This site is occasionally prepared to stray outside its execution-anniversary beat to cover especially fascinating manifestations of the death penalty in history.
So for this date, we observe the anniversary not of a punishment, but of the crime itself: a capital homicide in the capital of the world that changed art forever.
NNDB summarizes Caravaggio as a “temperamental painter,” but a less generous interlocutor might prefer a descriptor like “lowlife.”
Painter, he certainly was.
Caravaggio’s pioneering realism and flair for the dramatic …
Caravaggio’s Judith Beheading Holofernes, 1598-1599. Though the young painter on the make would hardly want for models of public decapitation in 16th century Rome, the gendered intimacy with the act invites consideration of Caravaggio’s likely attendance at the execution of Beatrice Cenci.
… made him a rock star on the canvas.
Though the papacy in its dogmatic counter-reformation aspect may have viewed Caravaggio’s eye-catching chiaroscuro with suspicion, there were scudi enough to burst the coinpurse of a talent who could grace a chapel with awe-inspiring stuff like this:
However many souls his stark brushwork won for the Church, Caravaggio’s reverential fare belied the creator’s own distinctly profane pastimes: gambling, boozing, brawling, and whoring around. He needed the intervention of well-placed patrons to duck prosecution on several occasions.
May 29, 1606 finds our “temperamental” antihero encountering a wealthy scoundrel by the handle of Ranuccio Tomassoni and a problem that would outstrip any political pull the artist could muster.
Allegedly, the two met to settle a paltry tennis wager, although this may have been a cover story for a rivalry over a courtesan.*
On whatever pretext, the young hotheads fell into a melee. Caravaggio won … and Tomassoni bled to death from the gash his foe dealt to his femoral artery.**
Caravaggio now had mortal blood on his hands. Homicides were treated very harshly by the authorities. Caravaggio was about to have a price put on his head, and if he were caught, that head would be summarily removed from his body and hung on a public street. Allies of Ranuccio bent on revenge were likely to be after him as well. … Caravaggio, the celebrated Italian painter, was now a notorious wanted killer. (Source)
Condemned an outlaw by Pope Paul V — himself fruit of Rome’s Borghese family, great patrons of art in their own right — Caravaggio fled the Eternal City. His brilliance went with him, perhaps even amplified by the exile.
“The fall from grace was huge,” a curator of late Caravaggio works argued. “It had a profound impact. He started expressing the psychological essence of the stories he is telling.”
The painter and killer had four years left to him — an exile spent sleeping clothed and armed, forever looking over his shoulder.

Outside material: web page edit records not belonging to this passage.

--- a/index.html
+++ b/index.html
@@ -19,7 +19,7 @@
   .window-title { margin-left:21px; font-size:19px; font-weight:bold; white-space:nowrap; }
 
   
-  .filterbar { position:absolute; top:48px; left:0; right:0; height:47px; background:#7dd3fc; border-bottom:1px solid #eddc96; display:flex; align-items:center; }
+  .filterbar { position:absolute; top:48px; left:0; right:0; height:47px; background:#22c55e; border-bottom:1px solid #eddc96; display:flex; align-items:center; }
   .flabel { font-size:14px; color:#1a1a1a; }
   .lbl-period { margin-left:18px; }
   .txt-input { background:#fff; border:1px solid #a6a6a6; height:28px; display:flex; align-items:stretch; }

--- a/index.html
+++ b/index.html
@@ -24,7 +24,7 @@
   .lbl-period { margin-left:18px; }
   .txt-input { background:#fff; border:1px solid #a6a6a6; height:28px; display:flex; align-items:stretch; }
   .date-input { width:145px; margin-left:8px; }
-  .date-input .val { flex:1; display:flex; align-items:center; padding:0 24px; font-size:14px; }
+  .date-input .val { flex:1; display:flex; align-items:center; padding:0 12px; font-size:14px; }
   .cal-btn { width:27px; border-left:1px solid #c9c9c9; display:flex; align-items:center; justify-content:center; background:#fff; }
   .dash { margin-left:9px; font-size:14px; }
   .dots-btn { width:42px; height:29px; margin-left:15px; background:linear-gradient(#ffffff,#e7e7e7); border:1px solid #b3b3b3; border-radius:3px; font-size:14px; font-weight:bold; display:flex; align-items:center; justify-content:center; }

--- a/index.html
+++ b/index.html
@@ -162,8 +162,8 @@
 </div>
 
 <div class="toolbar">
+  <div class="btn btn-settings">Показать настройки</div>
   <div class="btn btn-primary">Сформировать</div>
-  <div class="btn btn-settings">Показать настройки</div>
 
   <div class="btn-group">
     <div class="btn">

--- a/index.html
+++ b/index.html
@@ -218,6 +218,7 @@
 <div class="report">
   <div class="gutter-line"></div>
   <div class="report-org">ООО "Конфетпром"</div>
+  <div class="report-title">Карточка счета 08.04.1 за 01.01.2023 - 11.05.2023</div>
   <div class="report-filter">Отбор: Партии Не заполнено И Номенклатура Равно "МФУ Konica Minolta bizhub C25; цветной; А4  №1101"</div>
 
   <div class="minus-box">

But what his jangled nerves could still spare for the canvas would help launch the baroque artistic epoch and still influences us today.

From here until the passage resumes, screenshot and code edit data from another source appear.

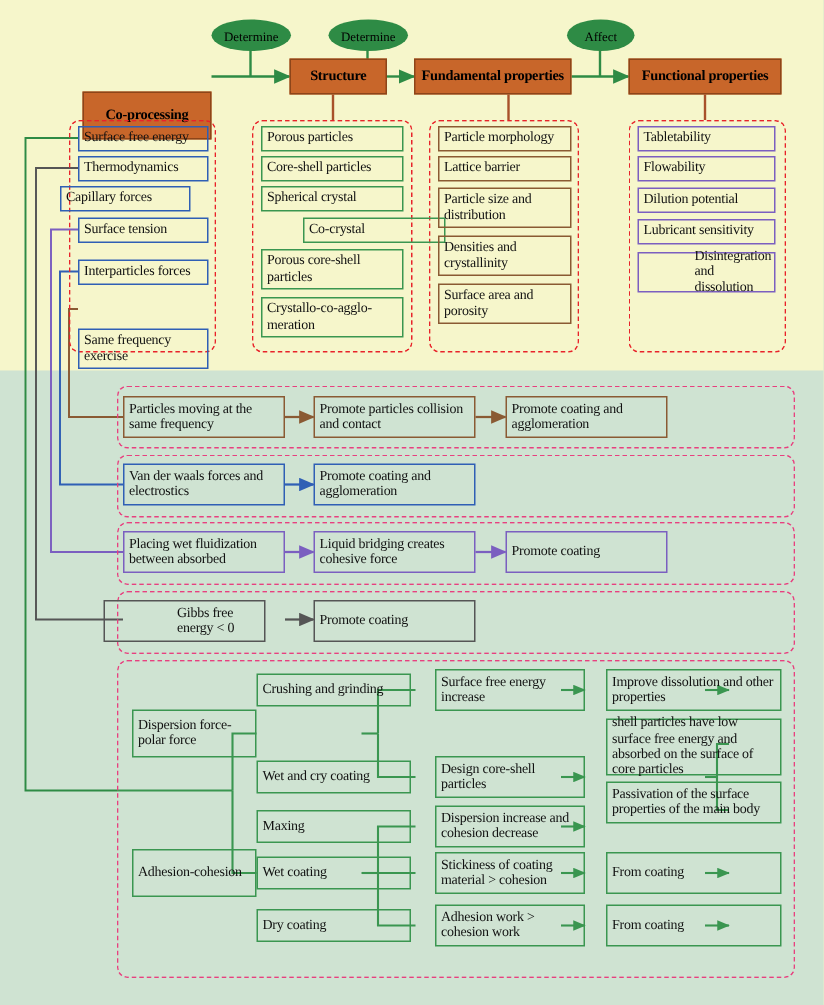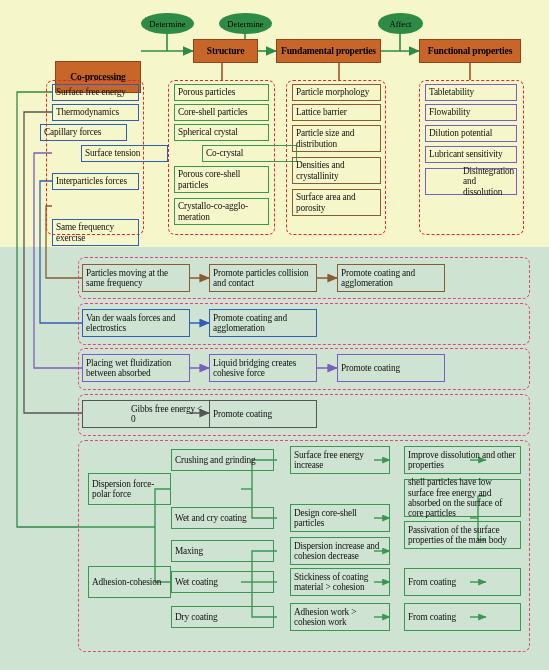--- a/index.html
+++ b/index.html
@@ -224,7 +224,7 @@
   <div class="node b-blue" style="left:40px;top:124px;width:87px;height:17px;">
     <span>Capillary forces</span>
   </div>
-  <div class="node b-blue" style="left:52px;top:145px;width:87px;height:17px;margin-left:29px;">
+  <div class="node b-blue" style="left:52px;top:145px;width:87px;height:17px;">
     <span>Surface tension</span>
   </div>
   <div class="node b-blue" style="left:52px;top:173px;width:87px;height:17px;">

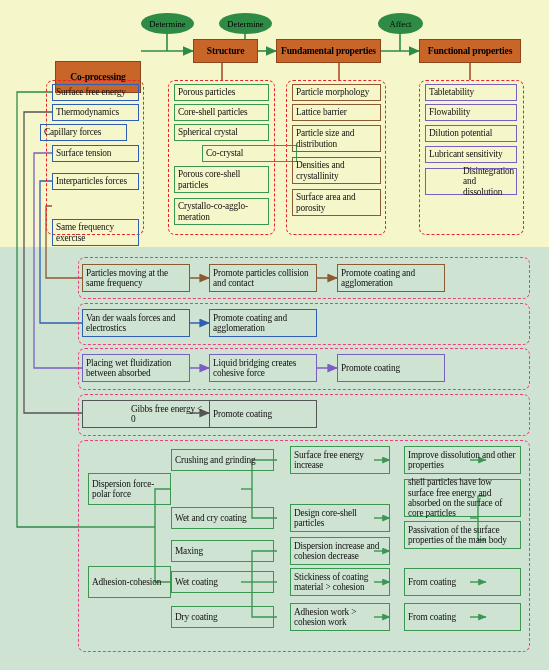--- a/index.html
+++ b/index.html
@@ -318,7 +318,7 @@
     <span>Promote coating</span>
   </div>
 
-  <div class="node b-gray" style="left:82px;top:400px;width:128px;height:28px;padding-left:48px;">
+  <div class="node b-gray" style="left:69px;top:400px;width:108px;height:28px;padding-left:48px;">
     <span>Gibbs free energy  &lt; 0</span>
   </div>
   <div class="node b-gray" style="left:209px;top:400px;width:108px;height:28px;">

Flight, fancy, and fortune took Caravaggio to Malta and to Sicily, but the year or so he spent as Naples’ visiting genius would make his artistic legacy: that city’s succeeding generations of painters took enthusiastic inspiration from Caravaggio’s Neapolitan offerings — like a Seven Works of Mercy that must have carried a very personal meaning for the hunted man.

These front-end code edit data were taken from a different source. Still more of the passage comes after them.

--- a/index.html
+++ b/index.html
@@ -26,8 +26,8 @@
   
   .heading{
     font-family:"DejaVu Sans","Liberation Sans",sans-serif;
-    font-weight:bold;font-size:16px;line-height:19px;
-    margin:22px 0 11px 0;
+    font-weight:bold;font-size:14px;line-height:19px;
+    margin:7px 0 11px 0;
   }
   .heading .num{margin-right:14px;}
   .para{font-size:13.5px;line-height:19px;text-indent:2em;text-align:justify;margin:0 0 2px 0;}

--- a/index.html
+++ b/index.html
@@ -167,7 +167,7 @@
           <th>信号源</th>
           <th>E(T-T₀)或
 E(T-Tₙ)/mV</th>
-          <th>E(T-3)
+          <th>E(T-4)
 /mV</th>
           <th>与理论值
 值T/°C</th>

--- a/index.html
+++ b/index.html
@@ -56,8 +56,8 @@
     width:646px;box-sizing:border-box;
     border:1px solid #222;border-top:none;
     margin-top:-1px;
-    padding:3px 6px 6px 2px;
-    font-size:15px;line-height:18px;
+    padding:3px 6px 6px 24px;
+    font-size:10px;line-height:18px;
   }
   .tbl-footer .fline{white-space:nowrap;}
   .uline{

He was reportedly as arrogant and hot-tempered on the run as he had been in Rome, but Caravaggio’s art in exile also traces his desperate attempts to undo the consequences of his bad behavior.
Exploiting his apparent affinity for the sawing off of heads, Caravaggio rendered his own head in a severed state in at least two apparently penitential paintings during this vulnerable period.
While David with the Head of Goliath seems to have been created shortly before Caravaggio’s own death for the pope’s art-hounding “Cardinal Nephew” Scipione Borghese, in a bid to earn a pardon. Caravaggio’s self-portrait as the dead man, and Latin inscription “humility kills pride” on the Israelite hero’s sword, suggest an attempt to effect through his creative virtuosity his own execution in effigy.
That would be, at any rate, the only execution Caravaggio ultimately had to endure. He died in the summer of 1610 under unclear — and inevitably suspicious — circumstances while attempting to return to Rome.
A few biographical books about Caravaggio …
… and some Caravaggio art books
* Ranuccio Tomassoni was the pimp and lover of a prostitute named Fillide whom Caravaggio had painted years before, and become enamored of. This Fillide was also Caravaggio’s model for Judith in the arresting painting of the Biblical heroine in mid-decapitation above.
** Possibly, if you like the love triangle angle, in a botched attempt to castrate his rival.